Maintenant, Mr le cardinal veut-il suggérer que le bien dont il parle ne se limite pas au bien matériel mais qu'il comprend aussi le bien spirituel ? Ce bien spirituel ne pouvant être dispensé que par les seuls détenteurs et interprètes de la parole divine - les dignitaires de l"Eglise - et n'étant somme toute qu'un retour bénéfique supposé d'une pratique religieuse, il ne peut donc être reçu et ressenti que par les seuls fidèles croyant à la parole transmise. Les autres, incroyants, davantage guidés par la raison étrangère à la foi n'y sont pas sensibles et n'y ont donc pas accès. Ce qui limite considérablement les effets du bien spirituel.
Dans ce même interview, Mr le cardinal regrettant le manque d'engagement des chrétiens, invite les catholiques à s'engager avec leurs valeurs dans la politique, la finance et l'éducation. Espérons que les autres religions n'en fasse pas autant car, connaissant le caractère hégémonique des trois religions monothéistes, on peut douter de la paix religieuse et de la paix du monde.
C'est apparemment surprenant que Mr le cardinal recommande ces trois domaines d'activité qui ne sont justement pas ceux où l'aide humanitaire est la plus urgente. Mais Mr le cardinal n'est déjà plus dans l'humanitaire : il a choisi ces trois domaines-là, parce que ce sont trois sésames qui donnent accès au pouvoir.
Mais pourquoi cet élan soudain de prosélytisme ? Est-ce l'état d'urgence ? Quelle est donc la situation actuelle de l'Eglise ?
Dans ses débuts l'Eglise était pauvre mais riche au plan moral, puis les choses se sont inversées : elle est devenue riche et puissante, en même temps que ses activités trop souvent criminelles la conduisait à la faillite sur le plan moral. Enfin, les révolutionnaires ont mis fin à ses exactions et à son omnipotence spirituelle. Depuis 1905, l'application de la loi l'empêche de reconquérir ses privilèges d'antan.

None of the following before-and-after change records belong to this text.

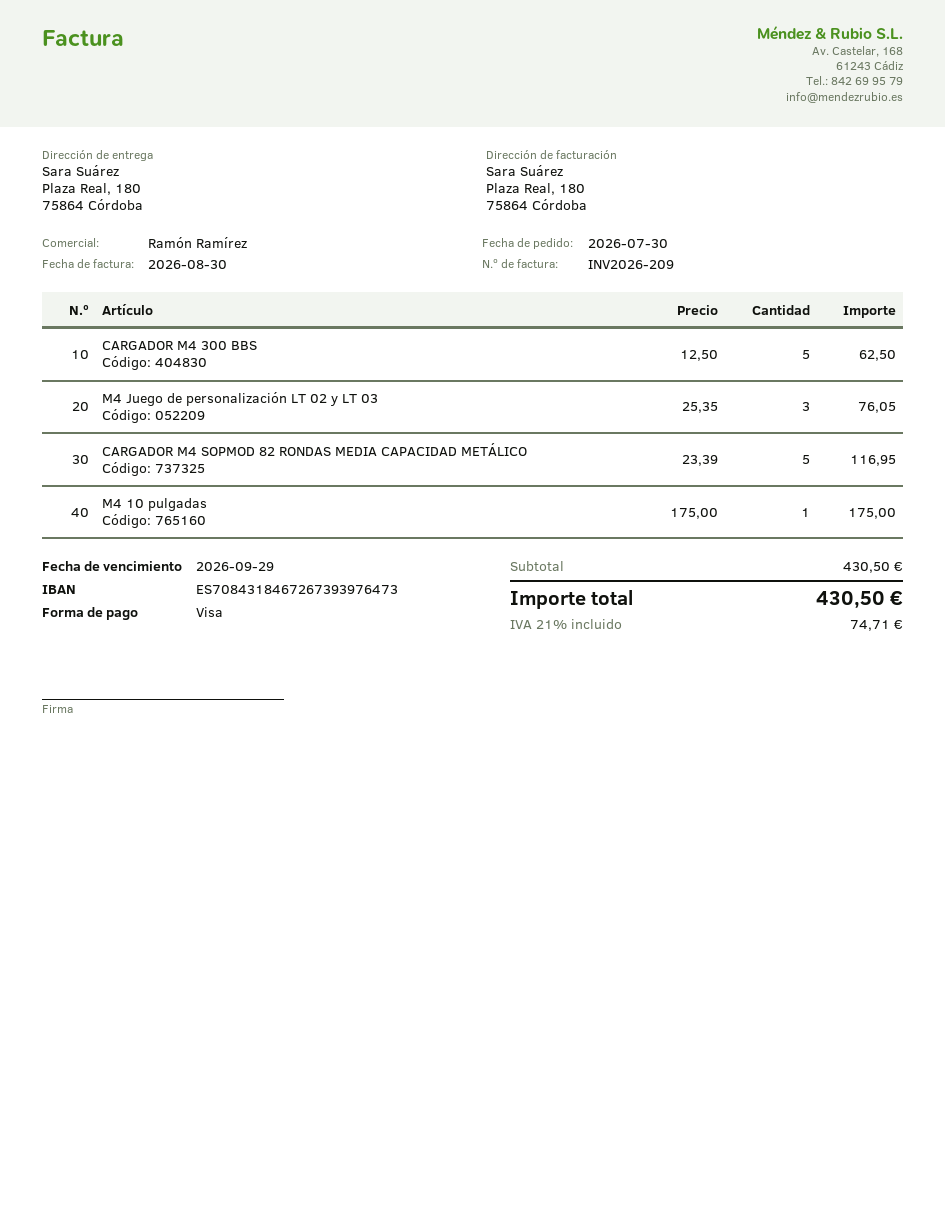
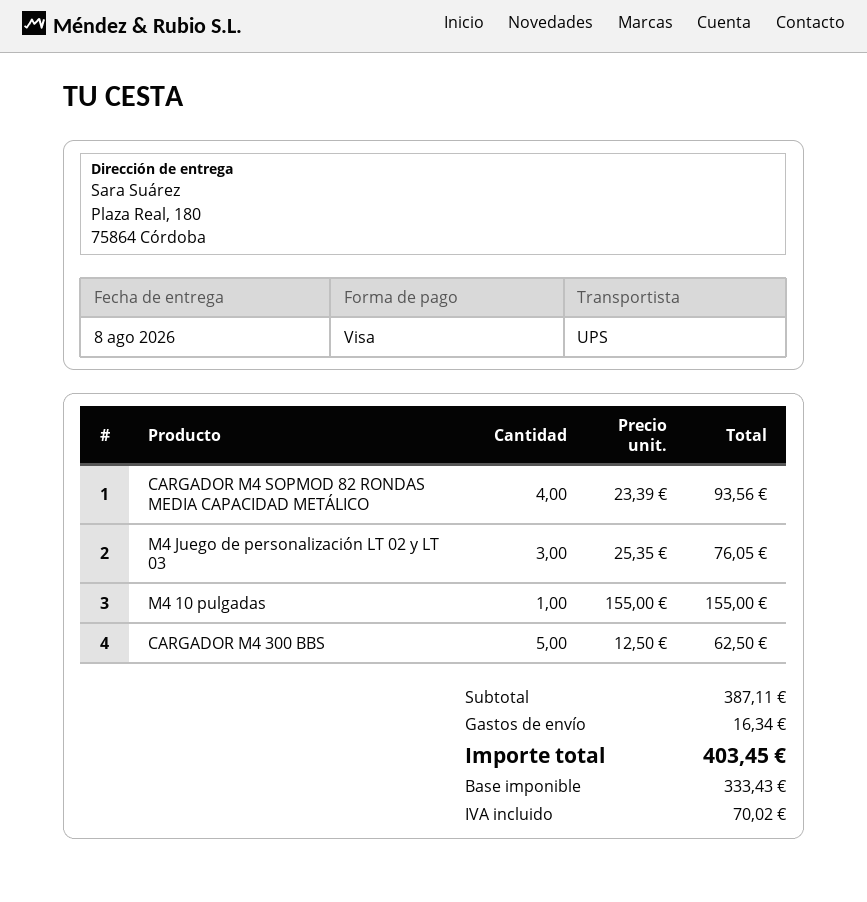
CARGADOR M4 SOPMOD 82 RONDAS MEDIA CAPACIDAD METÁLICO: 5 x 23.39 = 116.95 -> 4 x 23.39 = 93.56
M4 10 pulgadas: 1 x 175.00 = 175.00 -> 1 x 155.00 = 155.00
subtotal: 430.50 -> 387.11
shipping: none -> 16.34
tax: 74.71 -> 70.02
total: 430.50 -> 403.45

Aujourd'hui, l'Eglise a effectivement de gros problèmes...

- Au plan matériel : moins de prêtres, moins de pratiquants, moins d'argent malgré les appels fréquents à la générosité publique - l'Etat ne subventionnant pas les cultes, sauf subsides obtenus souvent au plan local de manière plus ou moins illégale.
- Au plan du rayonnement spirituel, elle doit faire face à l'islamisation dans le monde.
- Au plan moral, l'Eglise se trouve confrontée à de multiples problèmes : I.V.G., culture des embryons humains à des fins thérapeutiques, mariage des prêtres, dons d'organes, adoptions monoparentales, usage des préservatifs, euthanasie, etc... Sur tous ces problèmes-là, la position du Vatican est quasiment en déphasage par rapport aux exigences de notre société, mais le pire des problèmes c'est la pédophilie des prêtres. En effet, il ne se passe pas de semaines sans que de nouveaux cas soient dévoilés par les médias - le pape Benoît XVI lui-même en a dénombré des milliers.
Porter atteinte à l'intégrité physique et psychique d'enfants en incapacité de se défendre est un crime odieux et la multiplicité des cas, même reconnus par le Vatican n'est pas une raison pour considérer ces comportements déviants comme de banales affaires courantes. Les auteurs doivent être jugés, punis, pas par la seule justice vaticane mais par une Cour Internationale de Justice puisque ces exactions sont aussi commises grâce au laxisme de certains Etats.
On le voit, il y a de nombreuses et profondes lacunes dans l'Eglise d'aujourd'hui et ce ne sont pas les catholiques qui, en s'engageant davantage suffiront à y remédier. C'est à la hiérarchie d'assumer ses responsabilités en apportant ses réponses sans se défausser sur la base.
Devant tous ses problèmes matériels, idéologiques et moraux, l'Eglise devrait d'abord se débarbouiller avant de prétendre moraliser la société, mais Mr le cardinal a une autre stratégie : la présence au sommet de l'Etat d'un Président de la République anti-laïque donne à l'Eglise l'occasion d'entreprendre une nouvelle étape dans la reconquête de sa puissance d'antan. Alors Mr le cardinal mobilise ses troupes...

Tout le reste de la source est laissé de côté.